Sandeep Nagaraj
Sandeep Nagaraj

Reputation: 2452

A simple Code about CUDA Warps

I have read in the Cuda Documentaion that , inside each block threads are executed in a batch of 32 called warps, each thread points at same instruction but multiple data can be accessed, my quest was to test out the authenticity of the statement.

Now what i did is i launched a kernel with 256 threads and a single block, so 8 batches of warps must be executed.

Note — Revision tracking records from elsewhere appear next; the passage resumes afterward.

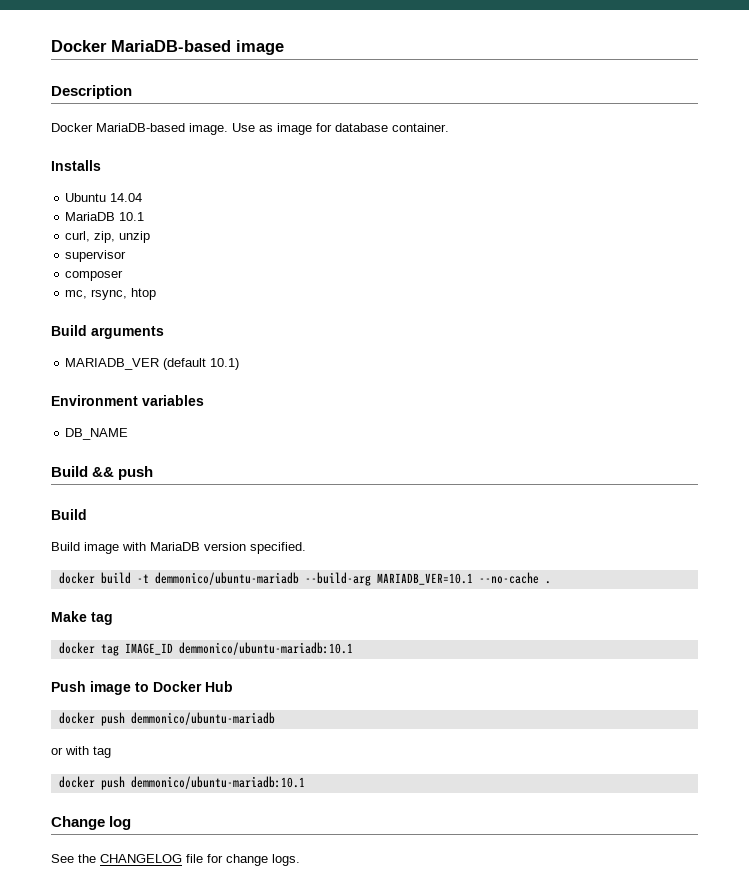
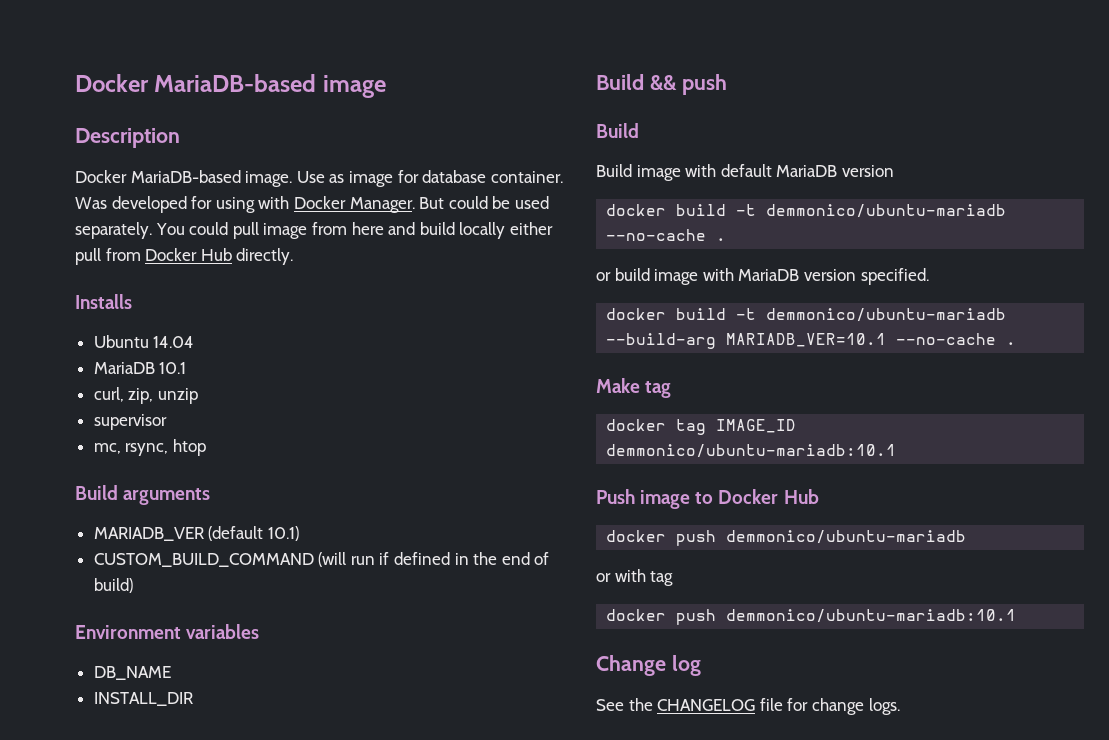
+ Was developed for using with Docker Manager. But could be used separately. You could pull image from here and build locally either pull from Docker Hub directly.
- composer
+ CUSTOM_BUILD_COMMAND (will run if defined in the end of build)
+ INSTALL_DIR
- Build image with MariaDB version specified.
+ Build image with default MariaDB version
+ docker build -t demmonico/ubuntu-mariadb --no-cache .
+ or build image with MariaDB version specified.

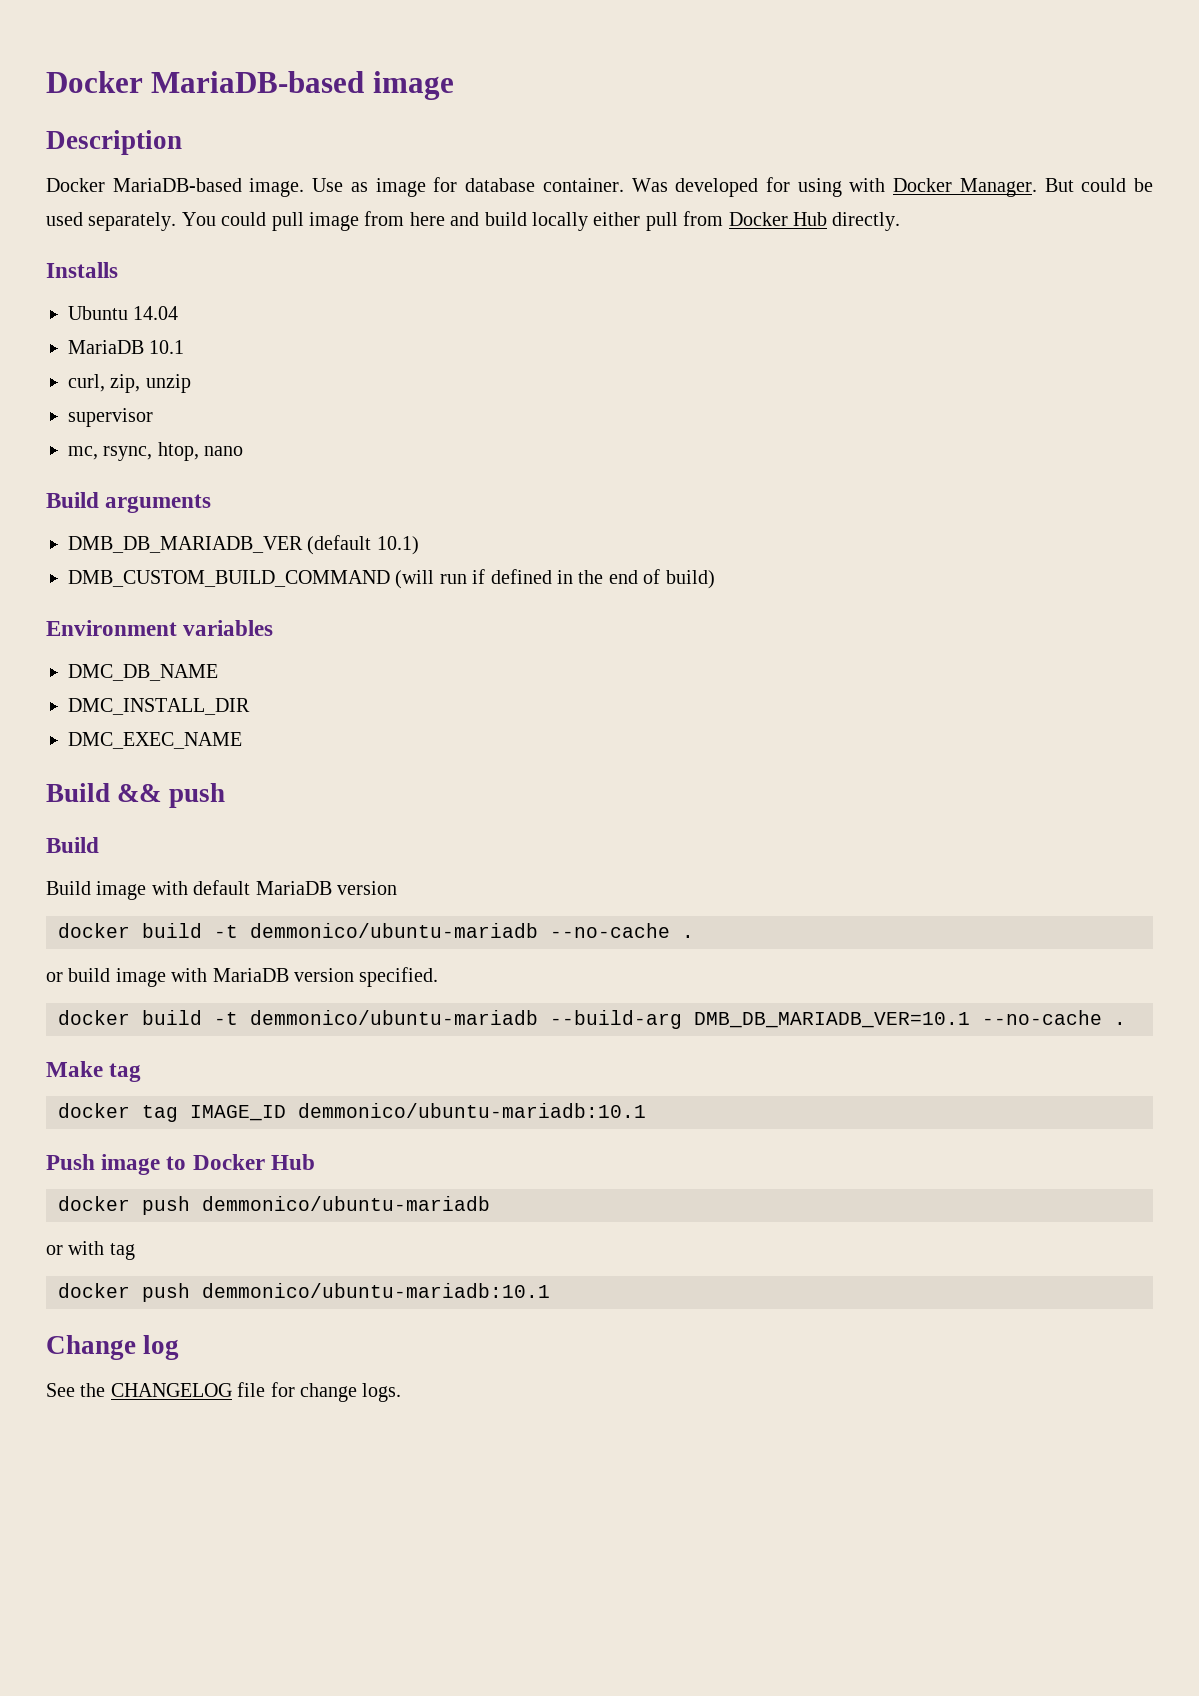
- mc, rsync, htop
+ mc, rsync, htop, nano
- MARIADB_VER (default 10.1)
+ DMB_DB_MARIADB_VER (default 10.1)
- CUSTOM_BUILD_COMMAND (will run if defined in the end of build)
+ DMB_CUSTOM_BUILD_COMMAND (will run if defined in the end of build)
- DB_NAME
- INSTALL_DIR
+ DMC_DB_NAME
+ DMC_INSTALL_DIR
+ DMC_EXEC_NAME
- docker build -t demmonico/ubuntu-mariadb --build-arg MARIADB_VER=10.1 --no-cache .
+ docker build -t demmonico/ubuntu-mariadb --build-arg DMB_DB_MARIADB_VER=10.1 --no-cache .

I shall create a shared variable of size 32, assign it to

sharedVariable [ threadIdx.x % 32 ] = threadIdx.x /32;

and then assign that variable to global variable of 256 byte length:

outputPointer[ threadIdx.x  ] = sharedVariable [ threadIdx.x % 32 ];

Ideally, according to the assumption i should get output as

0,0,0,0,0,0,0,0,till 32 1,1,1,1,1,1till 32.. 2,2,2,2,2,till 32

but i am getting output as just 4,4,4,4,4

Cuda Code:

__global__ void addKernel(int *inputPointer, int *outputPointer)
{
    __shared__ int sharedVariable[ 32 ];

    sharedVariable [ threadIdx.x % 32 ] = 0 ;
    sharedVariable [ threadIdx.x % 32 ] = threadIdx.x /32;


    outputPointer[ threadIdx.x  ] = sharedVariable [ threadIdx.x % 32 ];
}

int main () { 
......
 addKernel<<<1, 256>>>(device_inputPointer, device_outputPointer);
......
/**Print output here */
//I am getting 4 ,4,4,4,4,4,4,4,4 as output
}

Complete Code:

#include "cuda_runtime.h"
#include "cuda_runtime.h"
#include "device_launch_parameters.h"

#include <stdio.h>
#include <stdlib.h>
#include <string.h>

#include <conio.h>
#define SIZE  256 * sizeof(int)


__global__ void addKernel(int *inputPointer, int *outputPointer)
{
    __shared__ int sharedVariable[ 32 ];


    sharedVariable [ threadIdx.x % 32 ] = 0;

    sharedVariable [ threadIdx.x % 32 ] = threadIdx.x /32;


    outputPointer[ threadIdx.x  ] = sharedVariable [ threadIdx.x % 32 ];
}



int main()
{





    // Copy input vectors from host memory to GPU buffers.
    int *inputPointer = (int * ) malloc (SIZE);
    int *outputPointer= (int * ) malloc (SIZE);


    int *device_inputPointer;
    int *device_outputPointer;

    cudaMalloc((void**)&device_inputPointer, SIZE);
    cudaMalloc((void**)&device_outputPointer, SIZE);

    memset (inputPointer  , 0  ,  SIZE);
    cudaMemcpy(device_inputPointer , inputPointer,  SIZE , cudaMemcpyHostToDevice);

    // Launch a kernel on the GPU with one thread for each element.
    addKernel<<<1, 256>>>(device_inputPointer, device_outputPointer);

    cudaMemcpy(outputPointer, device_outputPointer, SIZE , cudaMemcpyDeviceToHost);

    // cudaDeviceReset must be called before exiting in order for profiling and
    // tracing tools such as Nsight and Visual Profiler to show complete traces.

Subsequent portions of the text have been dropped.